Your assignment: I'd like every record given again exactly, please.

Supplied information: Begin

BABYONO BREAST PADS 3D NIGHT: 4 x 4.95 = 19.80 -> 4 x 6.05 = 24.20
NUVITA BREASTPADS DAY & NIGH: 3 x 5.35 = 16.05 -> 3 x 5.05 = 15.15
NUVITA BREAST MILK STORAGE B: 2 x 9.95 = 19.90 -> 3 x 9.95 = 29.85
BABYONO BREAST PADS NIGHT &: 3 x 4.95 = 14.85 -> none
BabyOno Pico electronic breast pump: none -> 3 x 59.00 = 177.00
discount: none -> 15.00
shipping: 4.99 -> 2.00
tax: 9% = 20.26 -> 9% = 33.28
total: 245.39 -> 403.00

Supplied information: End

Exercise response:
BABYONO BREAST PADS 3D NIGHT: 4 x 4.95 = 19.80 -> 4 x 6.05 = 24.20
NUVITA BREASTPADS DAY & NIGH: 3 x 5.35 = 16.05 -> 3 x 5.05 = 15.15
NUVITA BREAST MILK STORAGE B: 2 x 9.95 = 19.90 -> 3 x 9.95 = 29.85
BABYONO BREAST PADS NIGHT &: 3 x 4.95 = 14.85 -> none
BabyOno Pico electronic breast pump: none -> 3 x 59.00 = 177.00
discount: none -> 15.00
shipping: 4.99 -> 2.00
tax: 9% = 20.26 -> 9% = 33.28
total: 245.39 -> 403.00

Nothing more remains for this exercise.